Optimization Using Newton's Method

In this lab you will implement Newton's method optimizing some functions in one and two variables. You will also compare it with the gradient descent, experiencing advantages and disadvantages of each of the methods.

Packages

Run the following cell to load the packages you'll need.

import numpy as np
import matplotlib.pyplot as plt
from matplotlib.gridspec import GridSpec

Function in One Variable

You will use Newton's method to optimize a function $f\left(x\right)$ . Aiming to find a point, where the derivative equals to zero, you need to start from some initial point $x_0$ , calculate first and second derivatives ( $f'(x_0)$ and $f''(x_0)$ ) and step to the next point using the expression:

x_1 = x_0 - \frac{f'(x_0)}{f''(x_0)},\tag{1}

Repeat the process iteratively. Number of iterations $n$ is usually also a parameter.

Let's optimize function $f\left(x\right)=e^x - \log(x)$ (defined for $x>0$ ) using Newton's method. To implement it in the code, define function $f\left(x\right)=e^x - \log(x)$ , its first and second derivatives $f'(x)=e^x - \frac{1}{x}$ , $f''(x)=e^x + \frac{1}{x^2}$ :

def f_example_1(x):
    return np.exp(x) - np.log(x)
 
def dfdx_example_1(x):
    return np.exp(x) - 1/x
 
def d2fdx2_example_1(x):
    return np.exp(x) + 1/(x**2)
 
x_0 = 1.6
print(f"f({x_0}) = {f_example_1(x_0)}")
print(f"f'({x_0}) = {dfdx_example_1(x_0)}")
print(f"f''({x_0}) = {d2fdx2_example_1(x_0)}")

Plot the function to visualize the global minimum:

def plot_f(x_range, y_range, f, ox_position):
    x = np.linspace(*x_range, 100)
    fig, ax = plt.subplots(1,1,figsize=(8,4))
 
    ax.set_ylim(*y_range)
    ax.set_xlim(*x_range)
    ax.set_ylabel('$f\,(x)$')
    ax.set_xlabel('$x$')
    ax.spines['left'].set_position('zero')
    ax.spines['bottom'].set_position(('data', ox_position))
    ax.spines['right'].set_color('none')
    ax.spines['top'].set_color('none')
    ax.xaxis.set_ticks_position('bottom')
    ax.yaxis.set_ticks_position('left')
    ax.autoscale(enable=False)
    
    pf = ax.plot(x, f(x), 'k')
    
    return fig, ax
 
plot_f([0.001, 2.5], [-0.3, 13], f_example_1, 0.0)

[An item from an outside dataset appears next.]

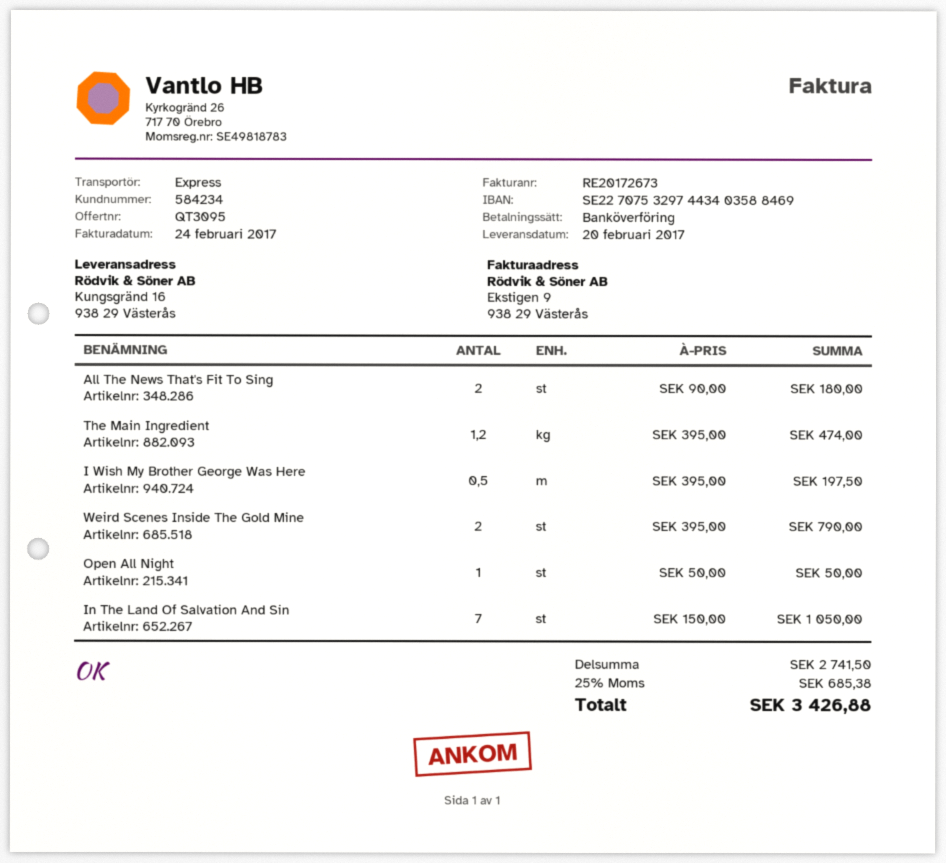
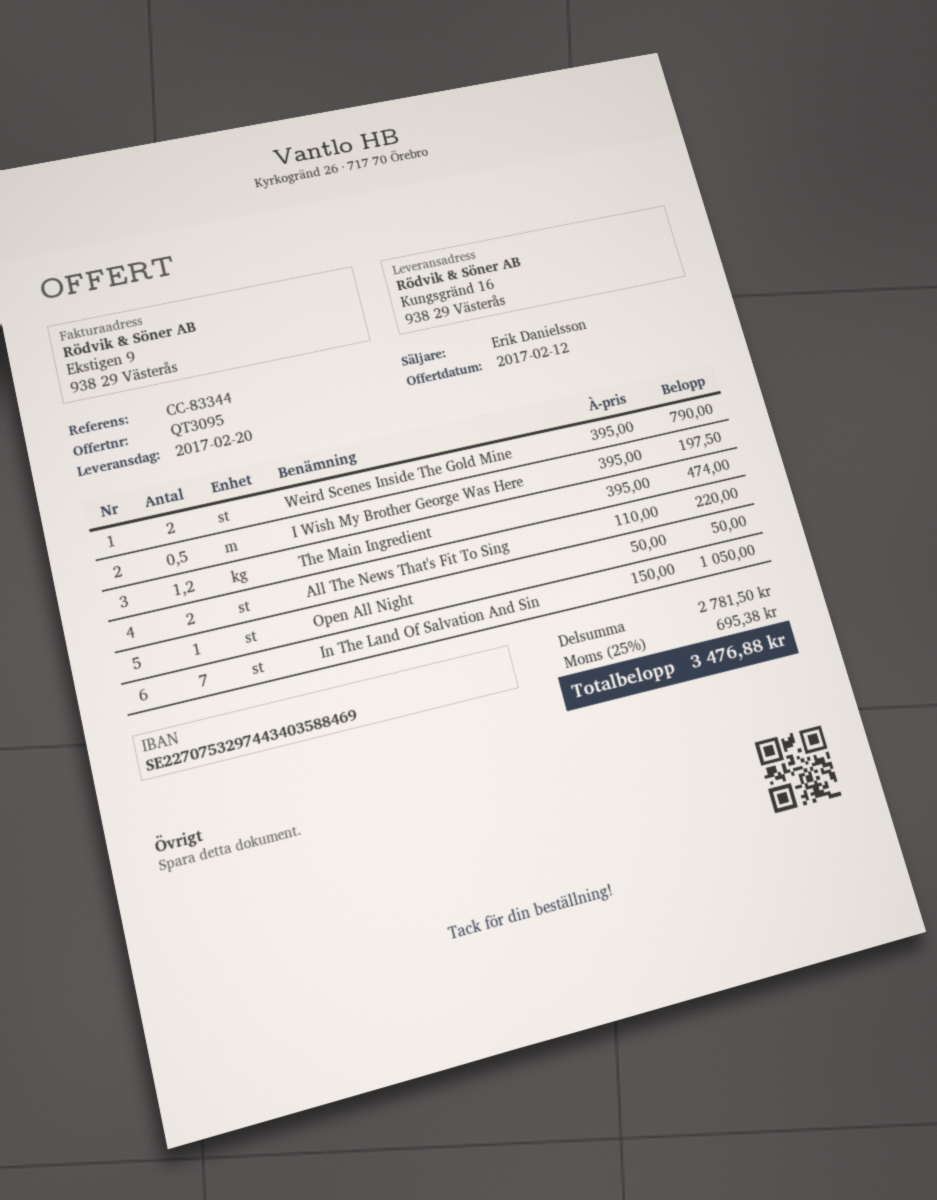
All The News That's Fit To Sing: 2 x 90.00 = 180.00 -> 2 x 110.00 = 220.00
subtotal: 2741.50 -> 2781.50
tax: 25% = 685.38 -> 25% = 695.38
total: 3426.88 -> 3476.88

Implement Newton's method described above:

def newtons_method(dfdx, d2fdx2, x, num_iterations=100):
    for iteration in range(num_iterations):
        x = x - dfdx(x) / d2fdx2(x)
        print(x)
    return x

In addition to the first and second derivatives, there are two other parameters in this implementation: number of iterations num_iterations, initial point x. To optimize the function, set up the parameters and call the defined function gradient_descent:

num_iterations_example_1 = 25; x_initial = 1.6
newtons_example_1 = newtons_method(dfdx_example_1, d2fdx2_example_1, x_initial, num_iterations_example_1)
print("Newton's method result: x_min =", newtons_example_1)

You can see that starting from the initial point $x_0 = 1.6$ Newton's method converges after $6$ iterations. You could actually exit the loop when there is no significant change of $x$ each step (or when first derivative is close to zero).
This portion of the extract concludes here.